WORK TO COMPLETE -
Copy each line of the data that has "Long" in it.

Stored entries:
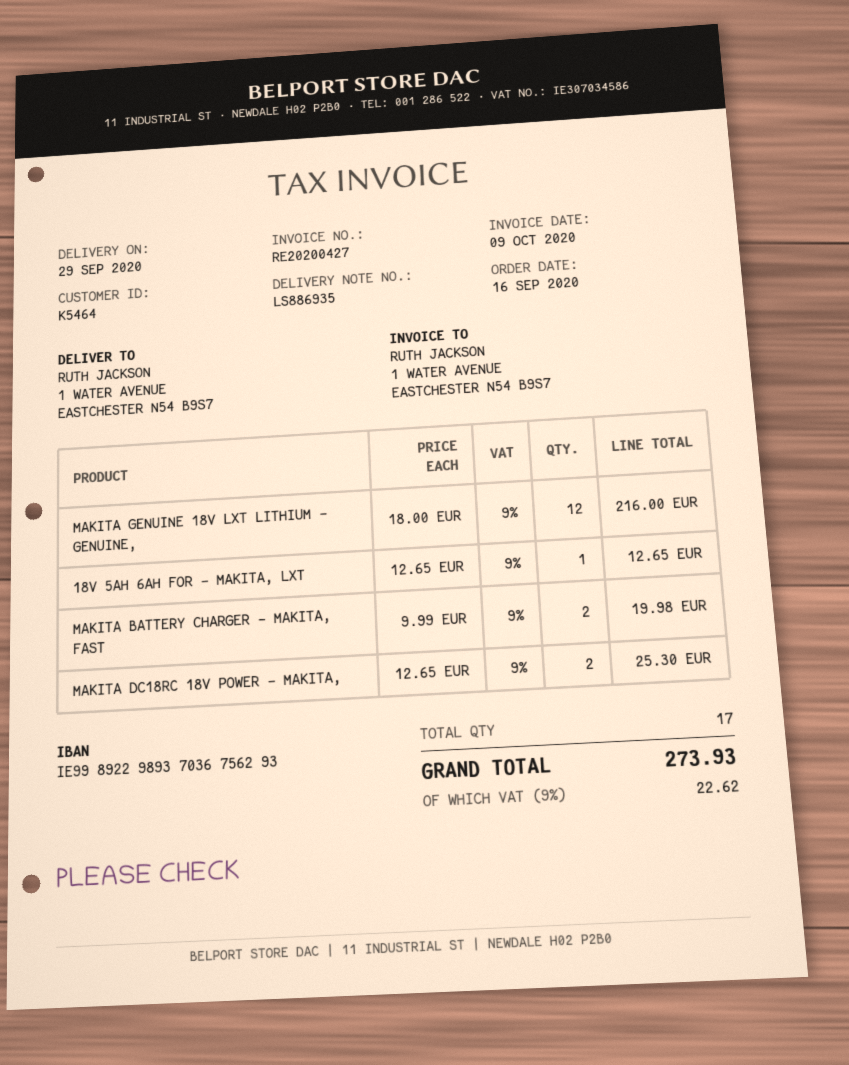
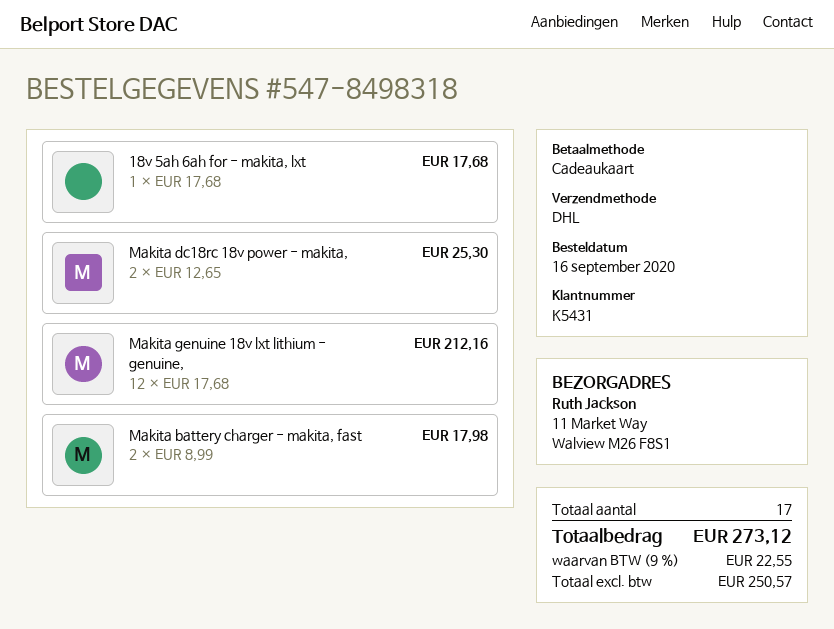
customer number: K5464 -> K5431
ship to: 1 WATER AVENUE, EASTCHESTER N54 B9S7 -> 11 Market Way, Walview M26 F8S1
MAKITA GENUINE 18V LXT LITHIUM - GENUINE,: 12 x 18.00 = 216.00 -> 12 x 17.68 = 212.16
18V 5AH 6AH FOR - MAKITA, LXT: 1 x 12.65 = 12.65 -> 1 x 17.68 = 17.68
MAKITA BATTERY CHARGER - MAKITA, FAST: 2 x 9.99 = 19.98 -> 2 x 8.99 = 17.98
tax: 9% = 22.62 -> 9% = 22.55
total: 273.93 -> 273.12

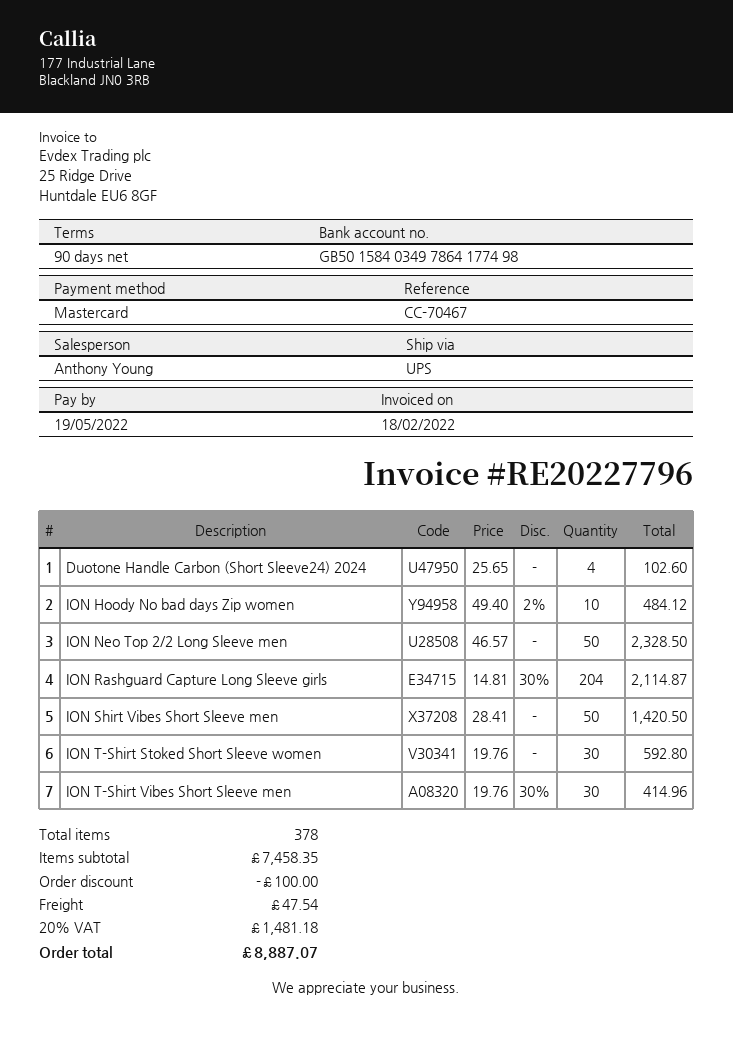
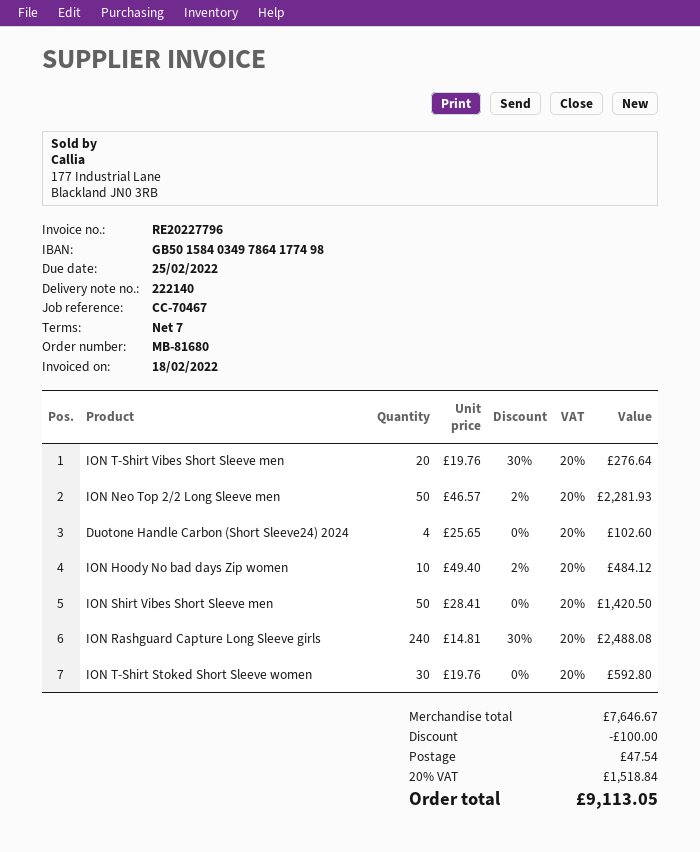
payment terms: 90 days -> 7 days
due date: 2022-05-19 -> 2022-02-25
ION Neo Top 2/2 Long Sleeve men: 50 x 46.57 = 2328.50 -> 50 x 46.57 - 2% = 2281.93
ION Rashguard Capture Long Sleeve girls: 204 x 14.81 - 30% = 2114.87 -> 240 x 14.81 - 30% = 2488.08
ION T-Shirt Vibes Short Sleeve men: 30 x 19.76 - 30% = 414.96 -> 20 x 19.76 - 30% = 276.64
subtotal: 7458.35 -> 7646.67
tax: 20% = 1481.18 -> 20% = 1518.84
total: 8887.07 -> 9113.05

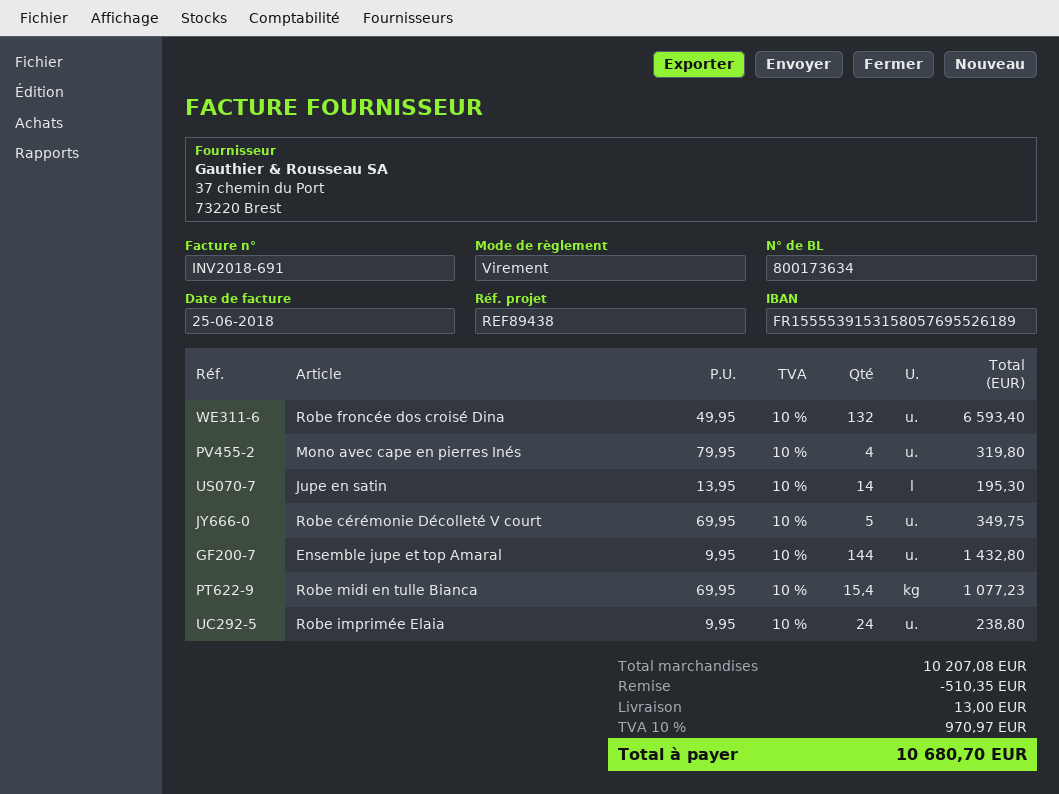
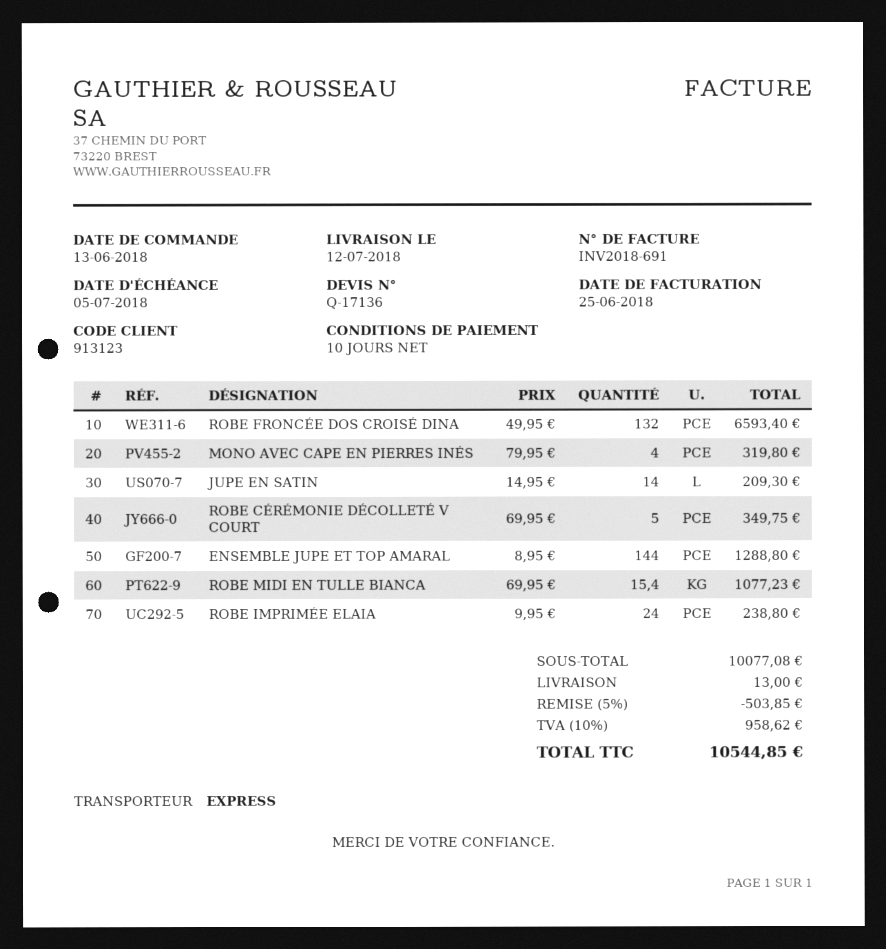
Jupe en satin: 14 x 13.95 = 195.30 -> 14 x 14.95 = 209.30
Ensemble jupe et top Amaral: 144 x 9.95 = 1432.80 -> 144 x 8.95 = 1288.80
subtotal: 10207.08 -> 10077.08
discount: 510.35 -> 503.85
tax: 10% = 970.97 -> 10% = 958.62
total: 10680.70 -> 10544.85

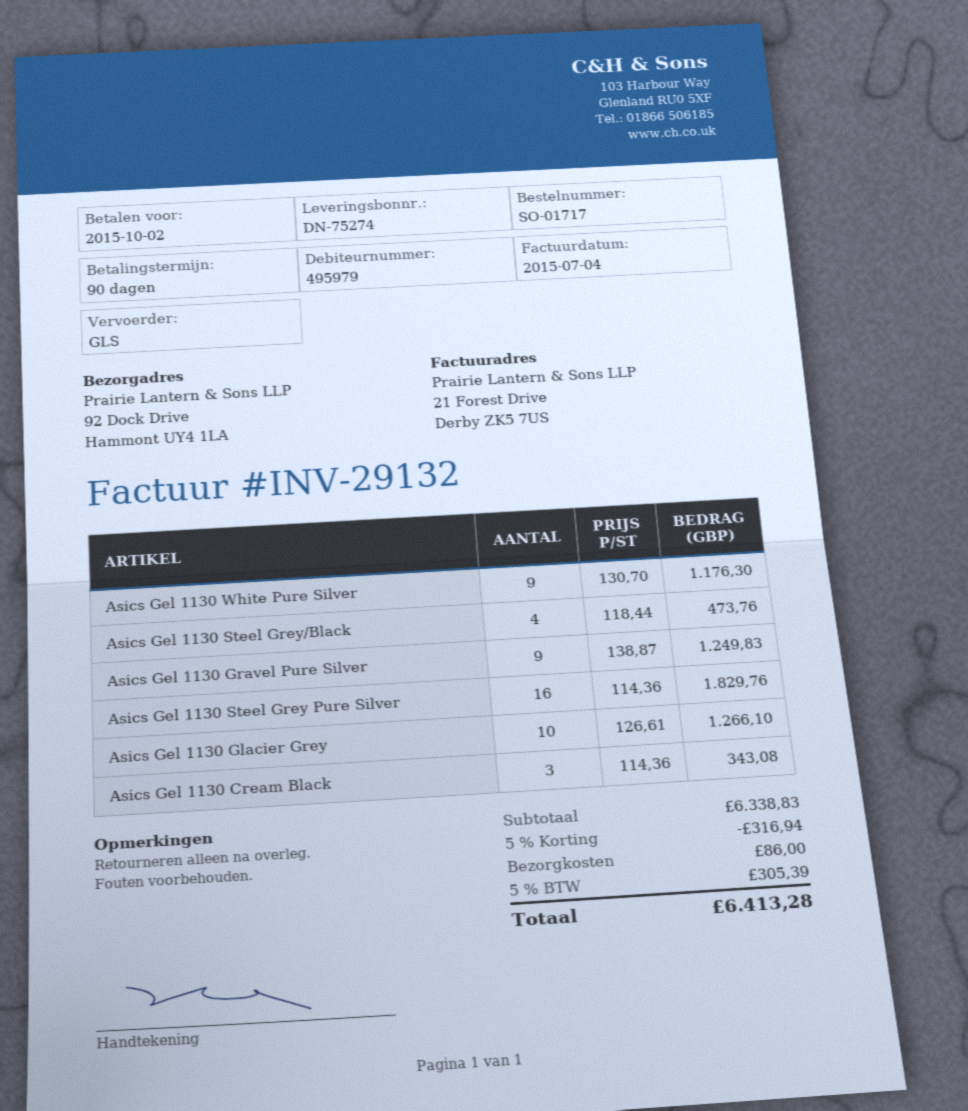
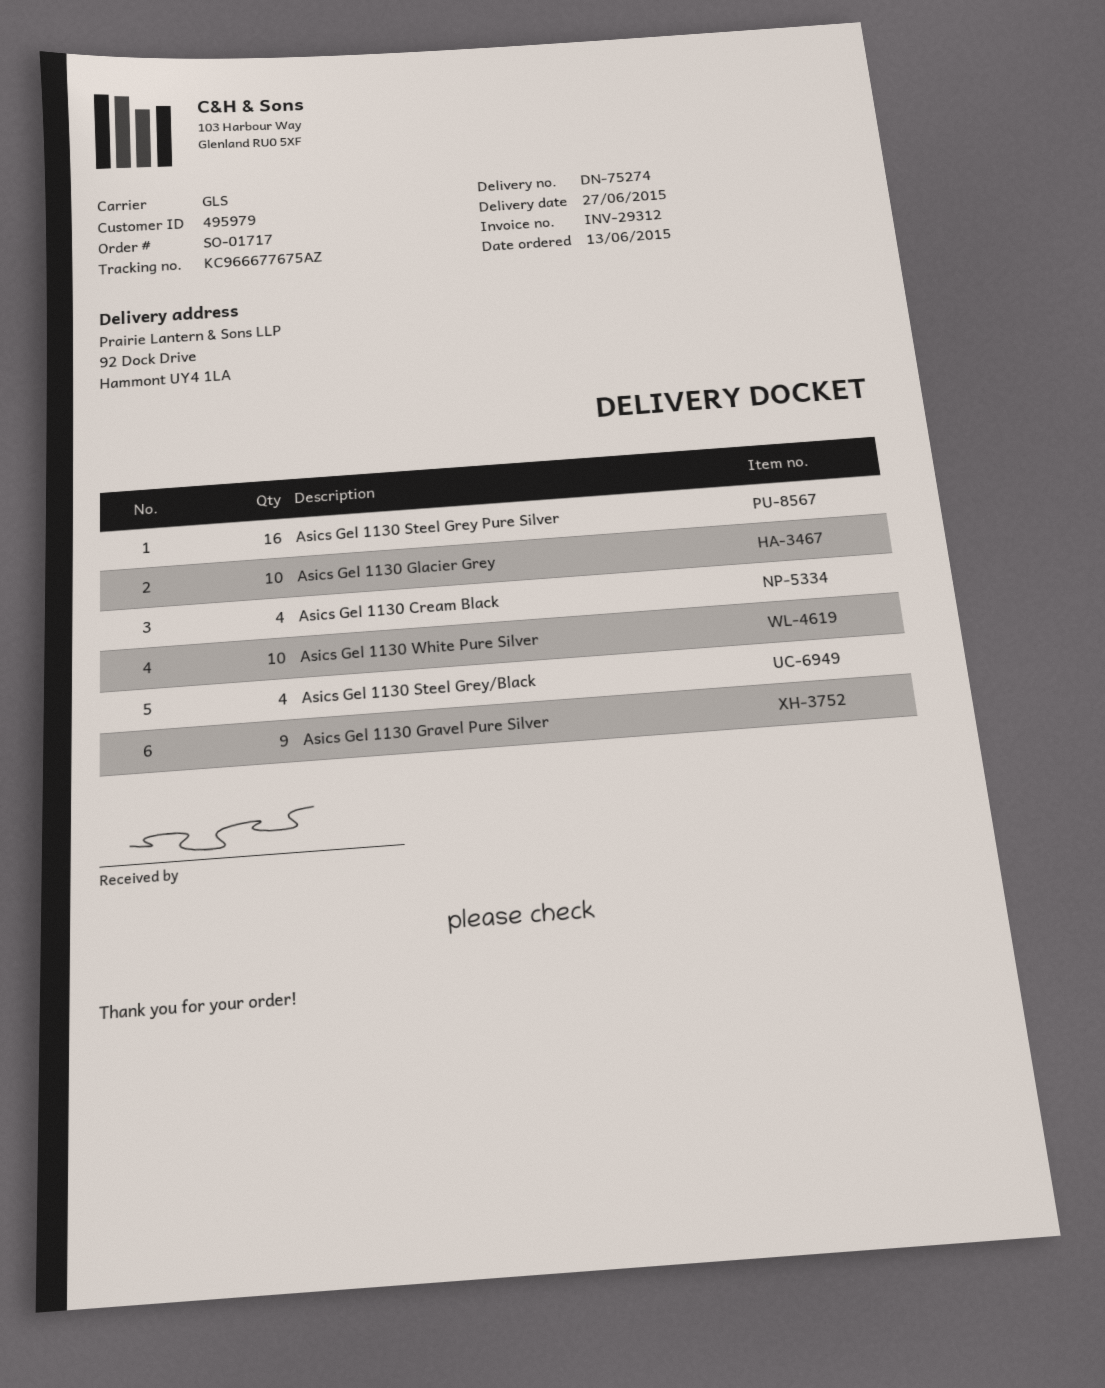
invoice number: INV-29132 -> INV-29312
Asics Gel 1130 White Pure Silver: 9 -> 10
Asics Gel 1130 Cream Black: 3 -> 4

RESULT -
ION Neo Top 2/2 Long Sleeve men: 50 x 46.57 = 2328.50 -> 50 x 46.57 - 2% = 2281.93
ION Rashguard Capture Long Sleeve girls: 204 x 14.81 - 30% = 2114.87 -> 240 x 14.81 - 30% = 2488.08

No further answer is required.